Em 13 de agosto, ainda não havia certeza das mortes de Bruno Pereira e Dom Phillips, mas a notícia divulgada por um funcionário da embaixada brasileira à família de Dom de que os corpos haviam sido encontrados e logo negada pela Polícia Federal e pelos indígenas da UNIVAJA (União dos Povos Indígenas do Vale do Javari), geraram muita confusão, desconfiança e agonia.
E a pergunta seguia, insistente: “Onde estão Bruno e Dom?”.
Enquanto isso, um vídeo singelo (de quase um minuto) – publicado no Facebook por Yura Ni-Nawavo Marubo, assessor jurídico da UNIVAJA -, encantava, emocionava e viralizava nas redes sociais.
Nele, muito à vontade e feliz, Bruno aparece sentado na floresta. Se balança e entoa um canto Kanamari na companhia de indígenas que não aparecem na tela. A impressão que dá é que o indigenista acha graça porque os amigos não conseguem acompanhar seu ritmo. E riem juntos da situação. Muito lindo.
O vídeo foi gravado por Yura Marubo semanas antes do assassinato dos dois ativistas, e eternizou um momento precioso, que traduz o que Bruno sentia na floresta com os amigos (assista no final deste post). E que explica bem porque ele se licenciou da Funai logo que foi exonerado. Impossível não se emocionar.
Como milhares de brasileiros, o compositor, arranjador e cantor André Abujamra assistiu ao vídeo e foi tocado profundamente pela beleza e ternura das imagens e do som. Muito emocionado, ele o compartilhou em seu Instagram.
Sentiu que, antes, nada o tocara tanto e, impulsionado pela forte emoção decidiu remixar a obra, inserindo instrumentos, transformado o que era singelo em épico.
A história do canto
Em seu Instagram, Abujamra contou: “Eu não costumo ficar profundamente triste. Quem me conhece sabe que sou muito otimista e raramente faço a tristeza me dominar, mas hoje eu quebrei a espinha! Geralmente eu faço música como uma oração! Quando vi o vídeo do Bruno chorei muito e daí fiz este remix! Meu amigo/irmão Mauro Cavalcante (mauro.reuni) fez o vídeo! Força e amor”.
Ritti disse ao músico que o líder indígena “estava cheio de dor e tristeza, mas também de muito amor e gratidão pelo Bruno e pelo que representava para os povos indígenas, e que também “contou que Bruno cantava essa música fazendo carinho na cabeça dos indígenas mais jovens. Como um pai cuidando do seu filho”. Fraterno.
Mantra, oração, flecha
Com flautas, instrumentos de percussão, samples de cordas, “a multiplicação das vozes e uma profusão de sons derramados”, o músico amplificou o canto, agora solitário, de Bruno: com repetições imperceptíveis de sua voz, a obra-prima de Abujamra tem quase quatro minutos.

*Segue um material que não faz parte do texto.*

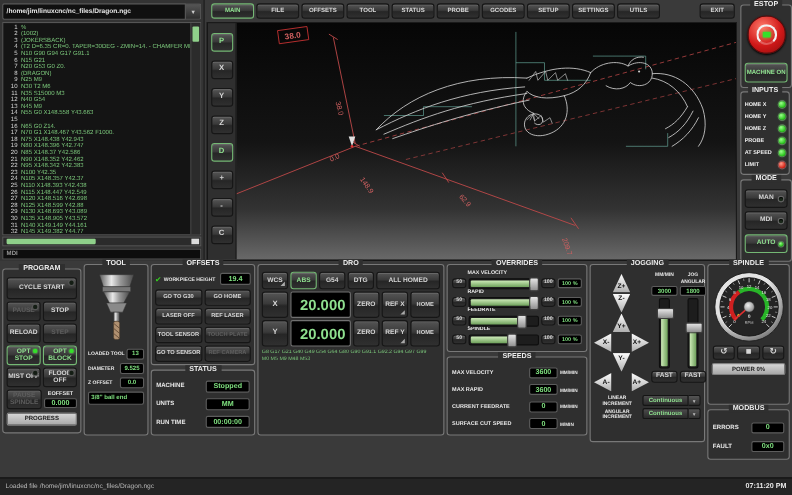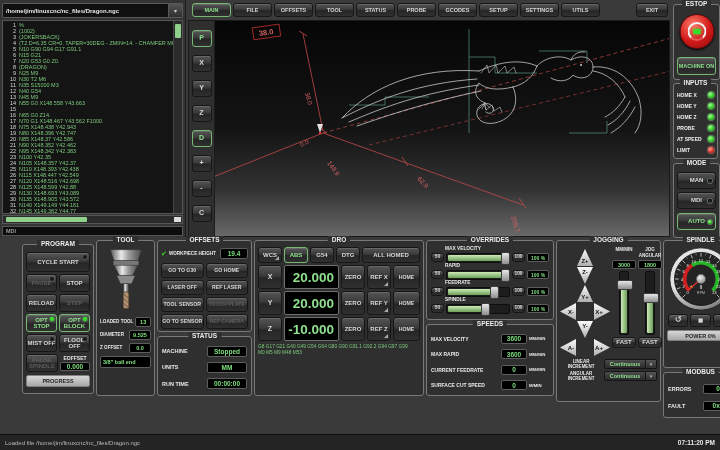"20.000" #bottom { margin-left: 20px -> none }
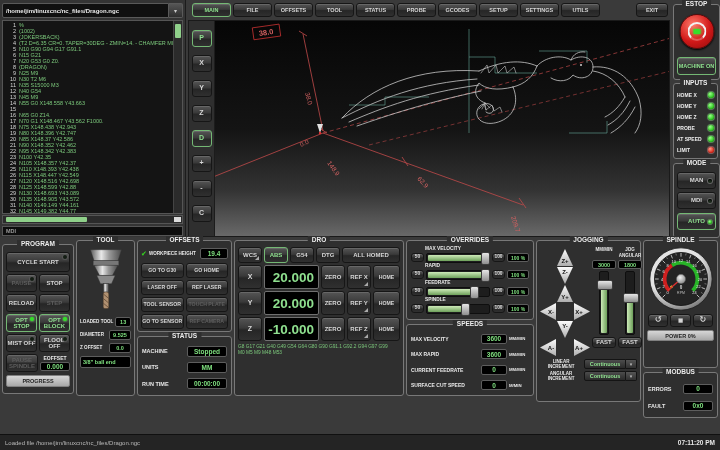"-10.000" div.drorow { html: <div> <div>Z</div> <div>-10.000</div> <div>ZERO</div> <div>REF Z</div> <div>HOME</div> </div> -> none }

A intervenção sonora varia de intensidade e parece reagir à beleza e à destruição da Amazônia – em especial ao Vale do Javari que Bruno protegia com amor extremado – por madeireiros, garimpeiros, pescadores ilegais (que trabalham para os narcotraficantes), caçadores, criadores de gado e, também, por missionários autorizados pela FUNAI a fazer contato com indígenas isolados para catequizá-los.
As imagens acompanham o ritmo, que ora é mantra, ora oração, ora flecha. Para tanto, Mauro reuniu belíssimos registros da floresta, com toda sua exuberância, cenas das comunidades ribeirinhas, do cotidiano indígena, todos açoitados pelo desmatamento, pelos incêndios e pelas invasões descaradas na mata e nos rios, que Bruno e a UNIVAJA gravavam e denunciavam.
O videomaker também convoca Chico Mendes, Dorothy Stang e outros tantos ativistas anônimos para se unirem a Bruno e Dom. E é uma das imagens mais ternas do vídeo original – com seu olhar e sorriso de garoto – que encerra a homenagem, seguida pela ilustração de Cris Vector, que se tornou conhecida do mundo.
Nela, se pergunta Onde estão Dom Phillips e Bruno Pereira? Mas, agora, a pergunta é outra: Quem mandou matar Bruno e Dom? Não deixemos a Polícia Federal encerrar as investigações. Os indígenas pedem ajuda. Em nota pública perguntaram: “O que será de nós depois que os jornalistas e as Forças Armadas forem embora?”.
A repercussão internacional do caso, devido à morte de Dom, também pode ajudar a impedir que este crime tenha o mesmo destino do de muitos ativistas, como Maxciel Pereira, em Tabatinga, em 2019, e o de Marielle Franco, no Rio de Janeiro, em 2018.